He came - but valour so bad fired his eye,

And such a falchion glitter'd on his thigh,

That, by the gods, with such a load of steel,

I thought he came to murder, - not to heal *)!

*) Он пришел, - но глаза его горели таким мужеством, и на бедре блестела такая сабля; что, право, можно было подумать, будто он пришел умертвить, а не излечить больного.

Я послал за врачом, но и он занимался более действительным ремеслом убийцы, нежели тем, которое предоставляла ему его професия. А по моем возвращении сюда я увидел, что наши благоразумные соседи в Фэрпорте приняли такое же воинственное направление. Я ненавижу ружье, как раненная дикая утка, и гнушаюсь барабаном, как квакер; а они так стучат и гремят на ученье, что от каждого выстрела и от каждого удара у меня замирает сердце.

-- Не говорите таким образом о благородных волонтерах, милый братец. Уверяю вас, что они носят очень приличный мундир... и я знаю, что на прошлой неделе их промочило до самых костей... Я видела, как они возвращались в город совсем измокшие, и многие из них даже кашляли. Мне кажется, что такие труды заслуживают нашу благодарность.

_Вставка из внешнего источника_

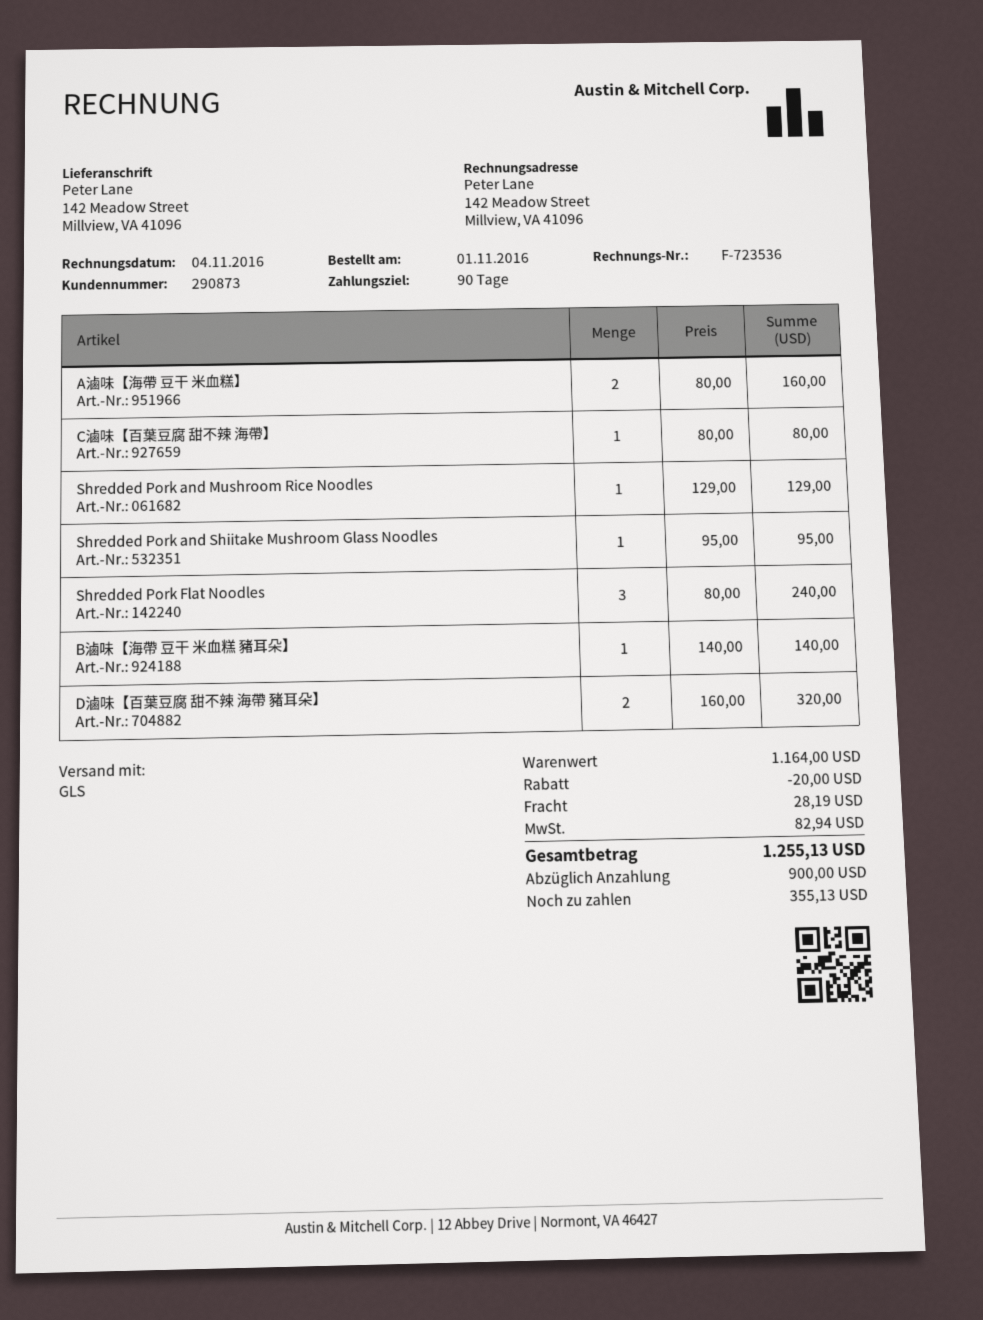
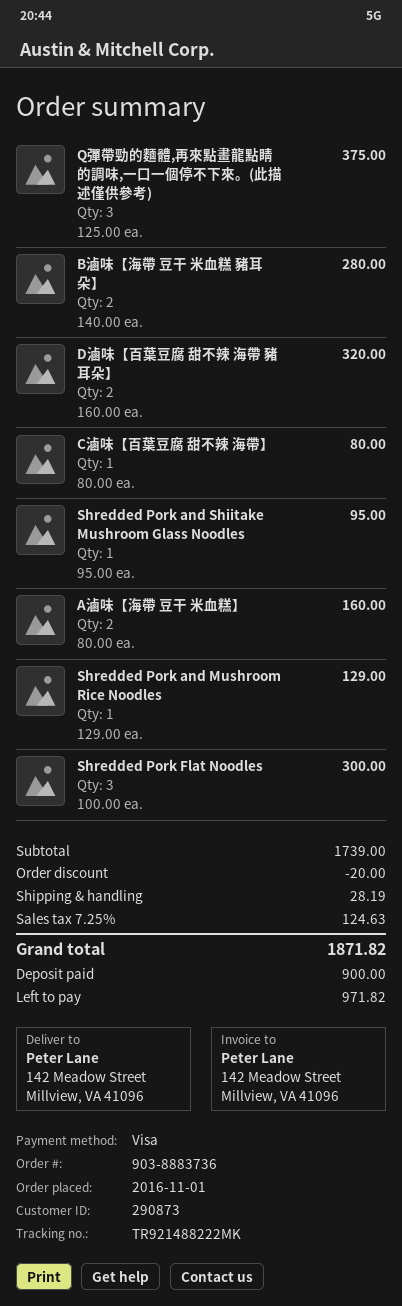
Shredded Pork Flat Noodles: 3 x 80.00 = 240.00 -> 3 x 100.00 = 300.00
B滷味【海帶 豆干 米血糕 豬耳朵】: 1 x 140.00 = 140.00 -> 2 x 140.00 = 280.00
Q彈帶勁的麵體,再來點畫龍點睛的調味,一口一個停不下來。(此描述僅供參考): none -> 3 x 125.00 = 375.00
subtotal: 1164.00 -> 1739.00
tax: 82.94 -> 124.63
total: 1255.13 -> 1871.82
balance: 355.13 -> 971.82

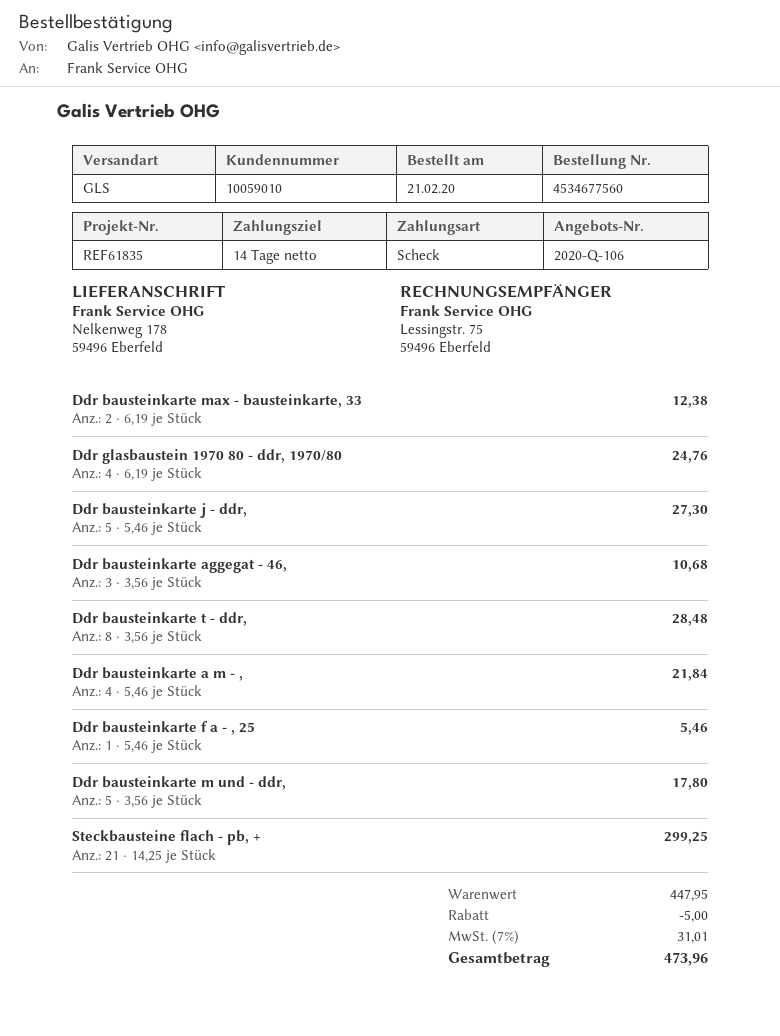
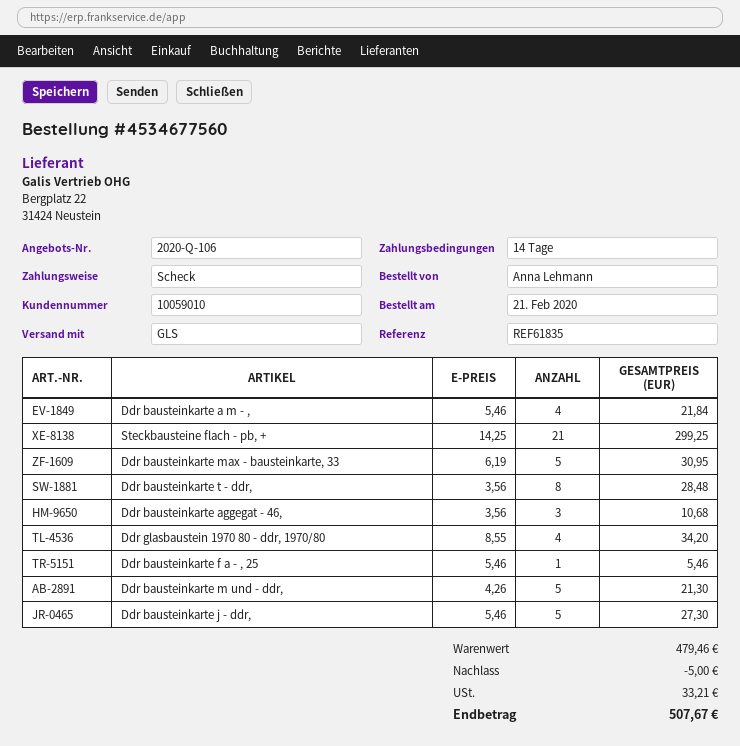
Ddr bausteinkarte max - bausteinkarte, 33: 2 x 6.19 = 12.38 -> 5 x 6.19 = 30.95
Ddr glasbaustein 1970 80 - ddr, 1970/80: 4 x 6.19 = 24.76 -> 4 x 8.55 = 34.20
Ddr bausteinkarte m und - ddr,: 5 x 3.56 = 17.80 -> 5 x 4.26 = 21.30
subtotal: 447.95 -> 479.46
tax: 31.01 -> 33.21
total: 473.96 -> 507.67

-- Я послал эти деньги на покупку лакрицы и леденца, отвечал циник, - желая поощрять нашу торговлю и освежить горло офицерам, которые осипли от крика на службе отечеству.

-- Берегитесь, Монкбарнс! мало но малу, мы присоединим вас к партии недовольных, сказал сер Артур.

-- Нет, сер Артур, я смирный воркун и требую только позволения квакать в своем уголку, не присоединяя голоса к хору лягушек в большом болоте - Ni quito Rey, ni pongo Rey - я не делаю и не уничтожаю королей, как говорит Санчо, по усердно молюсь за нашего монарха и плачу подати и пошлины, ворча на чиновника, который их собирает... Но вот очень кстати принесли сыр из овечьяго молока; он гораздо полезнее политики для варения желудка.

Когда обед кончился и на стол поставили графины, мистер Ольдбук, с полным стаканом в руке, предложил выпить за здоровье короля, на что Ловель и баронет тотчас же согласились, потому что яковитство последняго было только какое-то умозрительное понятие, тень тени.

По удалении дам, хозяин дома и сер Артур вступили в ученый спор, в котором младший гость не принимал участия, по тому ли, что ученость их казалась ему слишком темною, или по какой нибудь другой причине; наконец он был выведен из глубокой задумчивости неожиданным вызовом объявить свое мнение"

-- Я полагаюсь на то что скажет мистер Ловель; он родился в северной Англии и верно хорошо знает местность.

Сер Артур полагал, что такой молодой человек не мог со вниманием слушать подобный разговор.

-- А я уверен в противном, отвечал Ольдбук. - Что скажете вы, мистер Ловель?.. Говорите же! Это нужно для поддержания вашей чести.

Ловель должен был сознаться, что он находится в смешном положении человека, не знающого о чем идут речь и спор, который целый час продолжался в его присутствии.

-- Помилуйте, молодой человек! Да где же бродили ваши мысли? Вот что значить пускать бабье в свое общество: шесть часов по удалении их нельзя добиться благоразумного слова от молодого человека. Слушайте же: некогда существовал народ, именуемый инки...

-- Или лучше сказать пикты, прервал баронет.

-- Я говорю пики, пикары, пигары, пиоктары, пиагтеры или пэгтары! закричал Ольдбук; - они изъяснялись на готском языке...

-- На чистом кельтском, сказал опять утвердительно баронет.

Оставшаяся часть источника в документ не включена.